Carlsberg staff read out mean beer tweets

April 25, 2019
By Alana House

As part of its strategy to reinvigorate sales in the UK, Carlsberg has released a “Mean Tweets” video featuring its staff reading out the terrible things people have said about the beer.

The ‘Mean Tweets’ campaign kicked off with the brand doing paid promotion on genuine consumer tweets ridiculing its beer, with insults comparing the beer to “the rancid piss of Satan,” “cat piss,”, “stale breadsticks” and a dead grandmother’s bathwater.

A follow-up “Mean Tweets” video had more than 1.1 million views in the first 24 hours after it was released.

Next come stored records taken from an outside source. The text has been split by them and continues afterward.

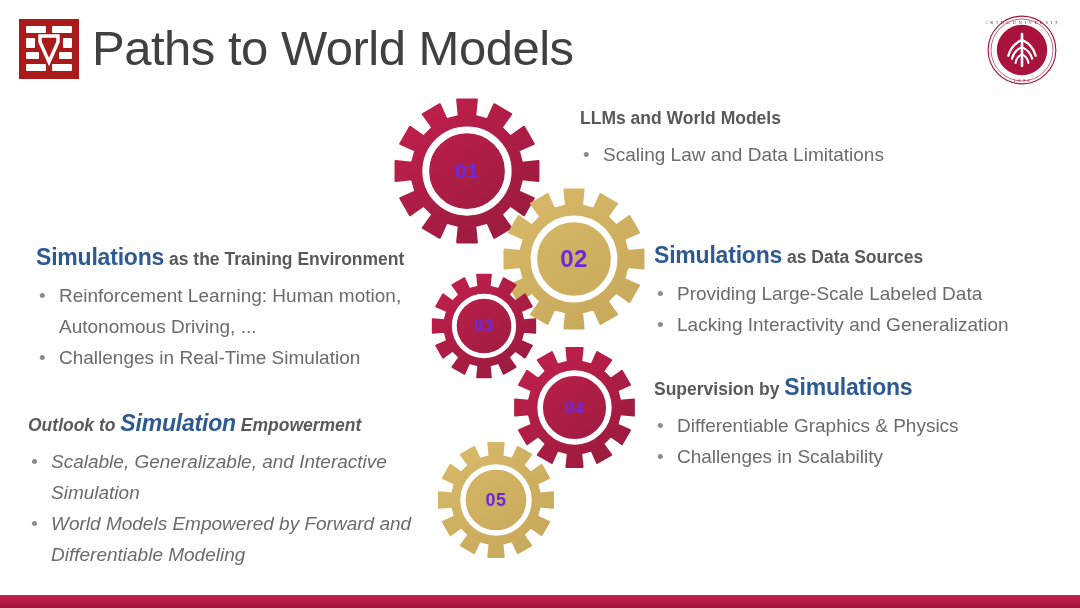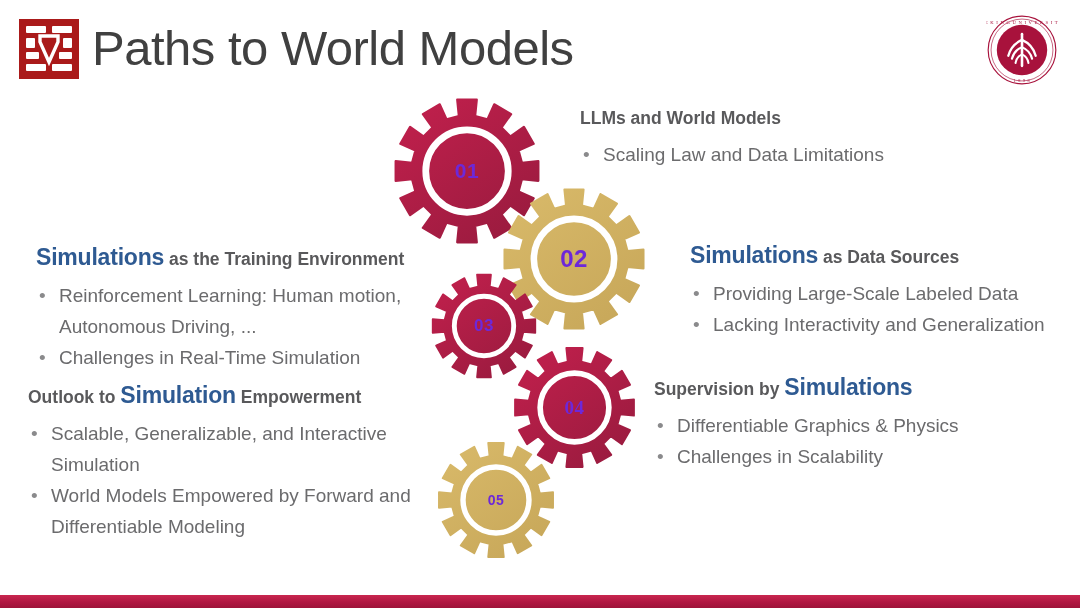--- a/index.html
+++ b/index.html
@@ -175,21 +175,21 @@
         <svg viewBox="0 0 200 200" xmlns="http://www.w3.org/2000/svg">
           <defs>
             <linearGradient id="grad-gear-05" x1="0%" y1="0%" x2="75%" y2="100%">
               <stop offset="0%" stop-color="#D9BA6A"></stop>
               <stop offset="100%" stop-color="#C8A85A"></stop>
             </linearGradient>
           </defs>
           <path d="M 86.97 4.89 L 113.03 4.89 L 110.81 26.79 L 127.24 31.20 L 136.27 11.12 L 158.84 24.15 L 145.96 42.01 L 157.99 54.04 L 175.85 41.16 L 188.88 63.73 L 168.80 72.76 L 173.21 89.19 L 195.11 86.97 L 195.11 113.03 L 173.21 110.81 L 168.80 127.24 L 188.88 136.27 L 175.85 158.84 L 157.99 145.96 L 145.96 157.99 L 158.84 175.85 L 136.27 188.88 L 127.24 168.80 L 110.81 173.21 L 113.03 195.11 L 86.97 195.11 L 89.19 173.21 L 72.76 168.80 L 63.73 188.88 L 41.16 175.85 L 54.04 157.99 L 42.01 145.96 L 24.15 158.84 L 11.12 136.27 L 31.20 127.24 L 26.79 110.81 L 4.89 113.03 L 4.89 86.97 L 26.79 89.19 L 31.20 72.76 L 11.12 63.73 L 24.15 41.16 L 42.01 54.04 L 54.04 42.01 L 41.16 24.15 L 63.73 11.12 L 72.76 31.20 L 89.19 26.79 Z" fill="url(#grad-gear-05)" stroke="url(#grad-gear-05)" stroke-width="3" stroke-linejoin="round"></path>
           <circle cx="100" cy="100" r="55" fill="none" stroke="#ffffff" stroke-width="9"></circle>
         </svg>
-        <div class="gnum" style="font-size: 14px;">05</div>
+        <div class="gnum" style="font-size: 18px;">05</div>
       </div>
     </div>
 
   <div class="block" style="left:580px;top:103px;">
     <div class="bhead">
       <span>LLMs and World Models</span><span class="hl"></span><span></span>
     </div>
     <ul class="bullets">
       <li><span class="dot">•</span><span>Scaling Law and Data Limitations</span></li>
     </ul>
@@ -198,41 +198,41 @@
   <div class="block" style="left:36px;top:244px;width:470px;">
     <div class="bhead">
       <span></span><span class="hl">Simulations</span><span> as the Training Environment</span>
     </div>
     <ul class="bullets">
       <li style="width:396px;"><span class="dot">•</span><span>Reinforcement Learning: Human motion, Autonomous Driving, ...</span></li>
       <li><span class="dot">•</span><span>Challenges in Real-Time Simulation</span></li>
     </ul>
   </div>
 
-  <div class="block" style="left:690px;top:242px;">
+  <div class="block" style="left:654px;top:242px;">
     <div class="bhead">
       <span></span><span class="hl">Simulations</span><span> as Data Sources</span>
     </div>
     <ul class="bullets">
       <li><span class="dot">•</span><span>Providing Large-Scale Labeled Data</span></li>
       <li><span class="dot">•</span><span>Lacking Interactivity and Generalization</span></li>
     </ul>
   </div>
 
   <div class="block" style="left:654px;top:374px;">
     <div class="bhead">
       <span>Supervision by </span><span class="hl">Simulations</span><span></span>
     </div>
     <ul class="bullets">
       <li><span class="dot">•</span><span>Differentiable Graphics &amp; Physics</span></li>
       <li><span class="dot">•</span><span>Challenges in Scalability</span></li>
     </ul>
   </div>
 
-  <div class="block" style="left:28px;top:382px;width:430px;">
+  <div class="block" style="left:28px;top:410px;width:430px;font-style:italic;">
     <div class="bhead">
       <span>Outlook to </span><span class="hl">Simulation</span><span> Empowerment</span>
     </div>
     <ul class="bullets">
       <li style="width:400px;"><span class="dot">•</span><span>Scalable, Generalizable, and Interactive Simulation</span></li>
       <li style="width:400px;"><span class="dot">•</span><span>World Models Empowered by Forward and Differentiable Modeling</span></li>
     </ul>
   </div>
 
   <div class="bottom-bar"></div>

The video echoes Jimmy Kimmel’s ‘Celebs Reading Mean Tweets’ format, watch it below:

“https://www.youtube.com/embed/r4d0ALmGBwg”

In a press release, Carlsberg said: “By acknowledging the ‘truth’ about the quality of Carlsberg in the UK to date, the brewer hopes to challenge a generation of drinkers to re-appraise and re-trial Carlsberg.”

The brewer decided to take a radical approach to promoting its beer, admitting it lost its way: “We became one of the cheapest, not the best.”

In tandem with the “Mean Tweets” video, Carlsberg new ad released in the UK this week – part of a £20 million new campaign – plays on the Danish brewer’s former advertising slug line “Probably the best beer in the world.”

The new ad reads: “Probably not the best beer in the world. So we changed it.”

The ad goes on to say: “Somewhere along the line, we lost our way. We focused on brewing quantity, not quality. We became one of the cheapest, not the best.

“So, there was only one thing for it. We had to create a better beer. A new Carlsberg, that’s been completely rebrewed from head to hop.  The result? A prefectly balanced Danish Pilsner with a crisper, fuller flavour than before. Finally, a beer that lives up to its promise? Probably.”

However, the new beer formula will only be used in the UK. The company said there are no plans to change the recipe in the rest of the world – including Australia – where it remains happy with its performance.

Liam Newton, vice president of marketing at Carlsberg UK, told The Drum: “We don’t believe the beer was ever bad.

“It was a product perception issue rather than a real product issue. Whenever we put Carlsberg into blind taste tests in the past, it actually performed relatively well. But when people tasted it branded, their perception of the beer always dropped. Other brands, even when the brew isn’t so good, the perception of quality often went up.”